When you copy the listing, skip the images and return each line verbatim.

....

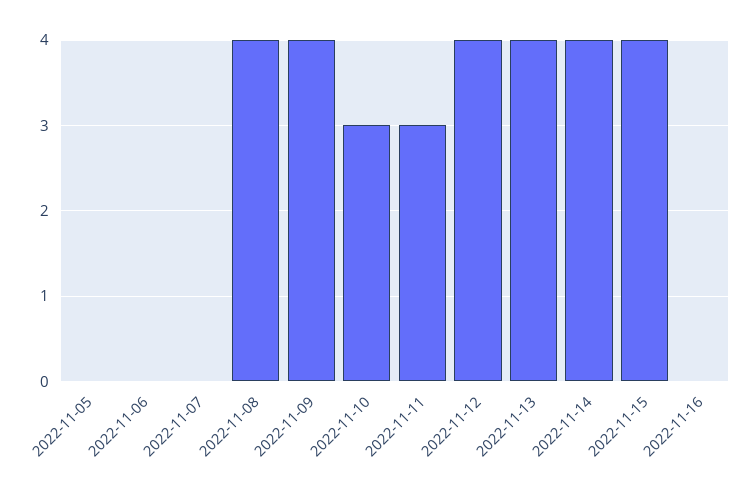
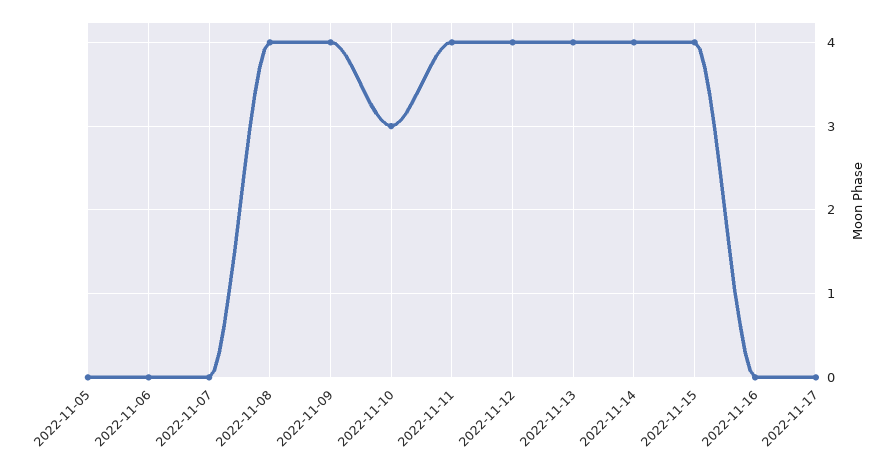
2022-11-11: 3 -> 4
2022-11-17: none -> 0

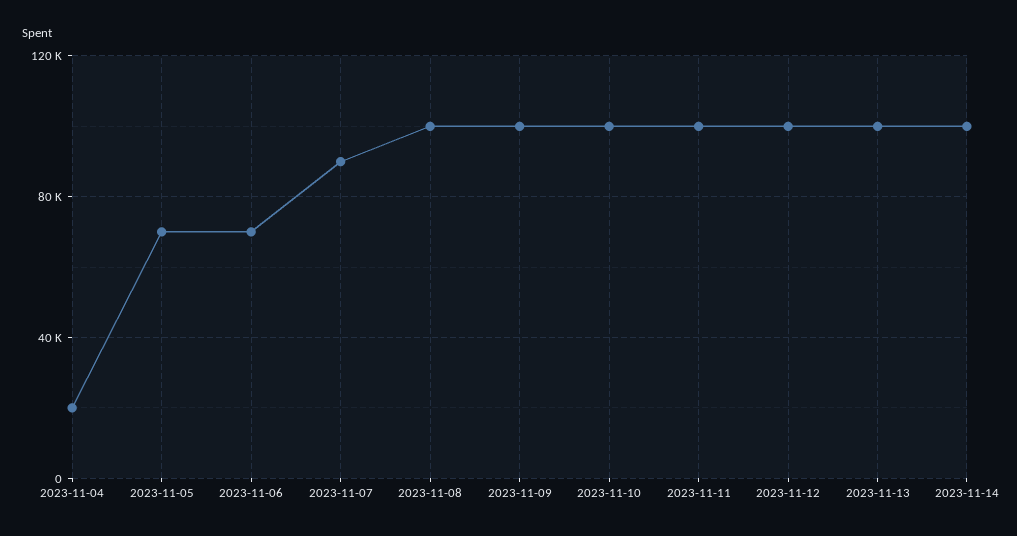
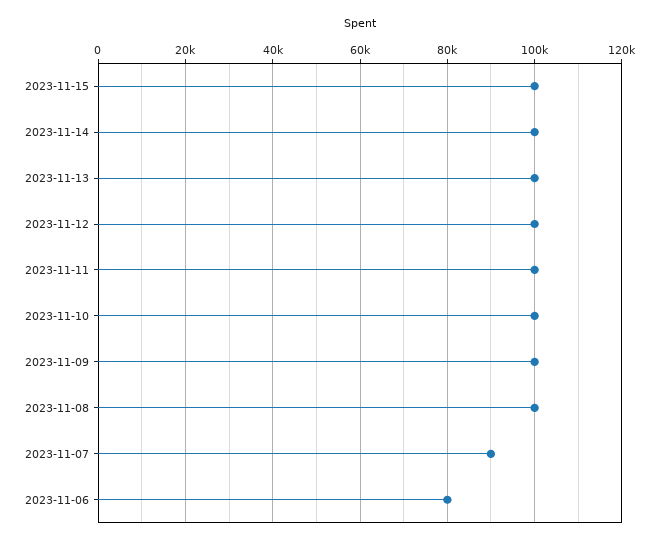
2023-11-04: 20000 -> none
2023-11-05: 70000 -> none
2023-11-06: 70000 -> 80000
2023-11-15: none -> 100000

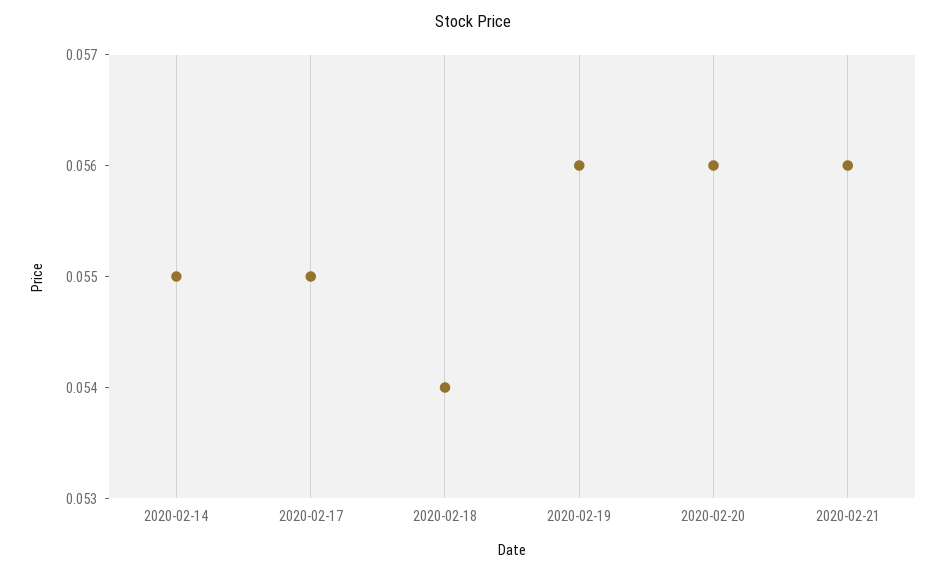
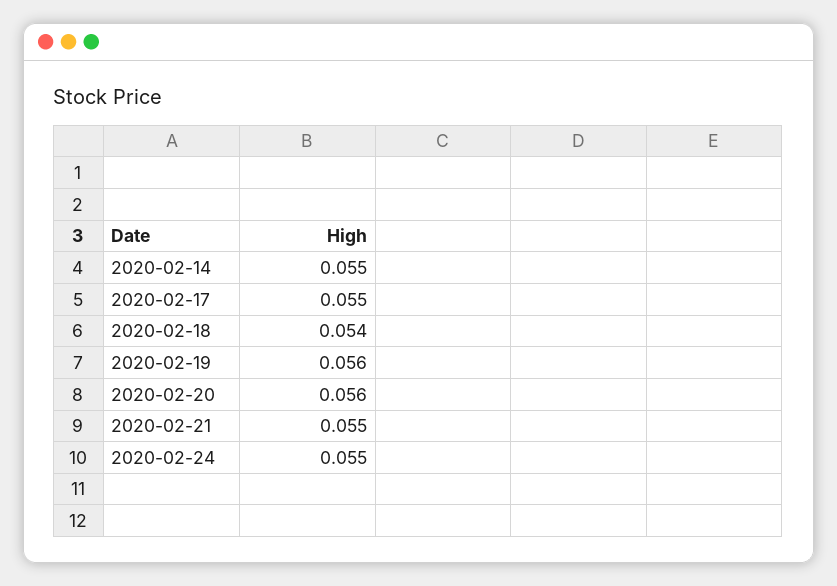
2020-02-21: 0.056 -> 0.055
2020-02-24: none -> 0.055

....

Response box =
2022-11-11: 3 -> 4
2022-11-17: none -> 0

2023-11-04: 20000 -> none
2023-11-05: 70000 -> none
2023-11-06: 70000 -> 80000
2023-11-15: none -> 100000

2020-02-21: 0.056 -> 0.055
2020-02-24: none -> 0.055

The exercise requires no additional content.